▶ **SUPPLIED MATERIAL**
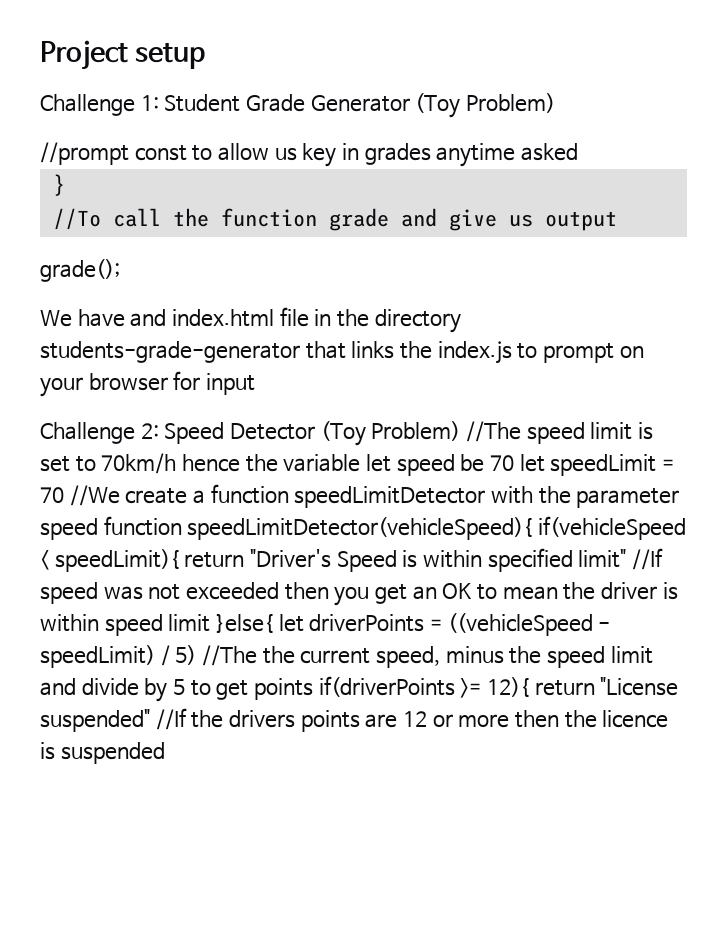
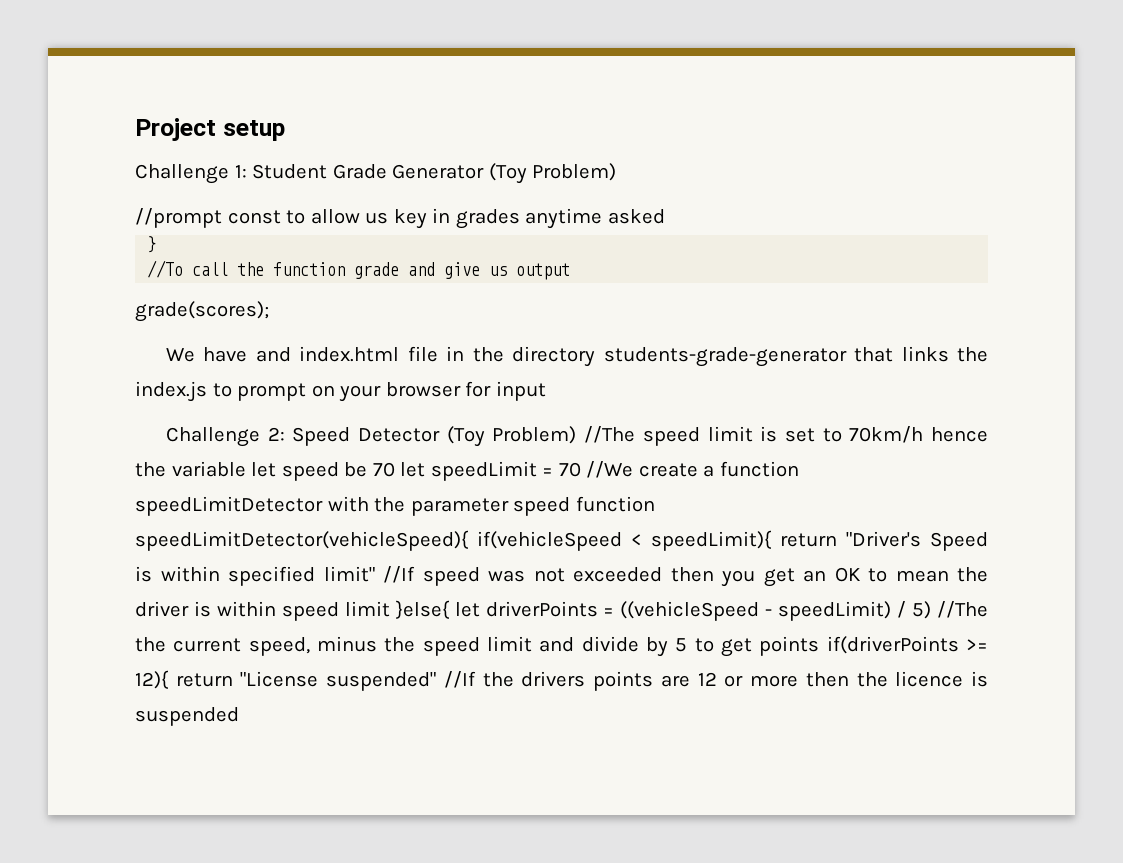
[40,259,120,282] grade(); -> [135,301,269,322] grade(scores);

--

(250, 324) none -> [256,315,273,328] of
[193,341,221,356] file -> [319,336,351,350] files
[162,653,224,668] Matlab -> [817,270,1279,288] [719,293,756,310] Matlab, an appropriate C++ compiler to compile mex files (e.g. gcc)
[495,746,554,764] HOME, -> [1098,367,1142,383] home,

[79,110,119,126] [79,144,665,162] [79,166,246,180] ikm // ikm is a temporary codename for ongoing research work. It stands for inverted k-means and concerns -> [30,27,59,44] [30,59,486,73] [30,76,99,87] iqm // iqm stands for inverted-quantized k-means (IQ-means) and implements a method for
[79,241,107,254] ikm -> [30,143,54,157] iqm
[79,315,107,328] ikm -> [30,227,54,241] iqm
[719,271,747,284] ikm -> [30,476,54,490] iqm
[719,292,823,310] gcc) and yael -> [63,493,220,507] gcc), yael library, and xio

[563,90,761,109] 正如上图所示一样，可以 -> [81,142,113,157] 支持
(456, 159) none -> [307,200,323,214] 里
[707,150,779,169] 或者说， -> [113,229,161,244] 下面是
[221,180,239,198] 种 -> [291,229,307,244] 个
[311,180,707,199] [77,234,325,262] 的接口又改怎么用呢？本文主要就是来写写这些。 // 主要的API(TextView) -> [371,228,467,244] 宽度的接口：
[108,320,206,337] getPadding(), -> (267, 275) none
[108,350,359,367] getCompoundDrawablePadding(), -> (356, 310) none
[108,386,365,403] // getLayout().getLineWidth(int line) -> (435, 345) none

---

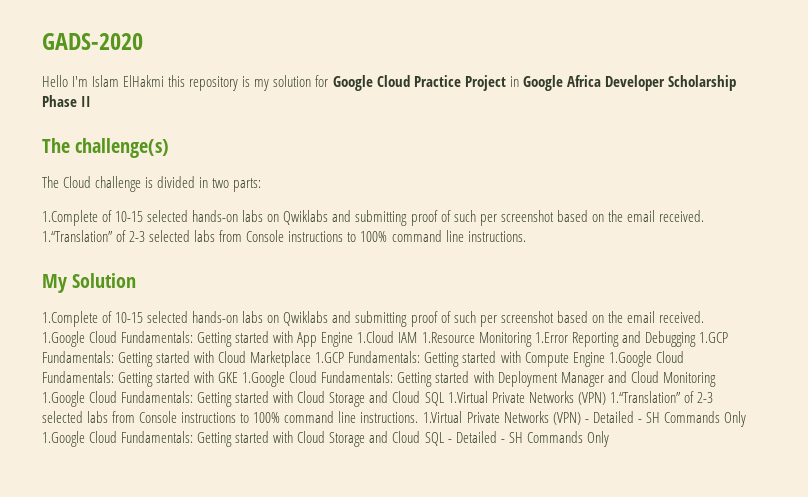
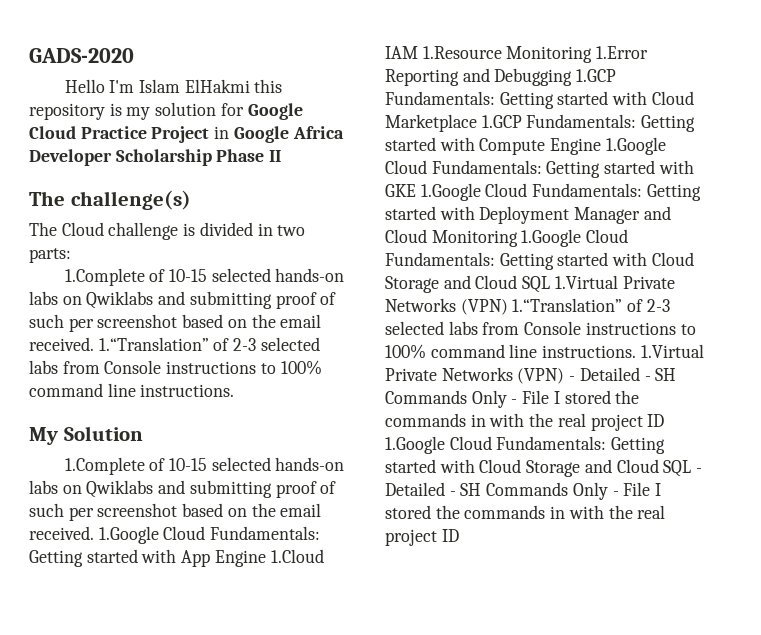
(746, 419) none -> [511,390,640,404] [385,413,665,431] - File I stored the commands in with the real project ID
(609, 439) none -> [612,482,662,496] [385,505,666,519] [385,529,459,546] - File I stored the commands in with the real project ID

▶ **WORK TO BE COMPLETED**
Return a word-for-word copy of the lines above from the one holding "[563,90,761,109] 正如上图所示一样，可以 ->" through the one holding "[108,386,365,403] // getLayout().getLineWidth(int", with both of them included and nothing besides.

▶ **COMPLETED EXERCISE**
[563,90,761,109] 正如上图所示一样，可以 -> [81,142,113,157] 支持
(456, 159) none -> [307,200,323,214] 里
[707,150,779,169] 或者说， -> [113,229,161,244] 下面是
[221,180,239,198] 种 -> [291,229,307,244] 个
[311,180,707,199] [77,234,325,262] 的接口又改怎么用呢？本文主要就是来写写这些。 // 主要的API(TextView) -> [371,228,467,244] 宽度的接口：
[108,320,206,337] getPadding(), -> (267, 275) none
[108,350,359,367] getCompoundDrawablePadding(), -> (356, 310) none
[108,386,365,403] // getLayout().getLineWidth(int line) -> (435, 345) none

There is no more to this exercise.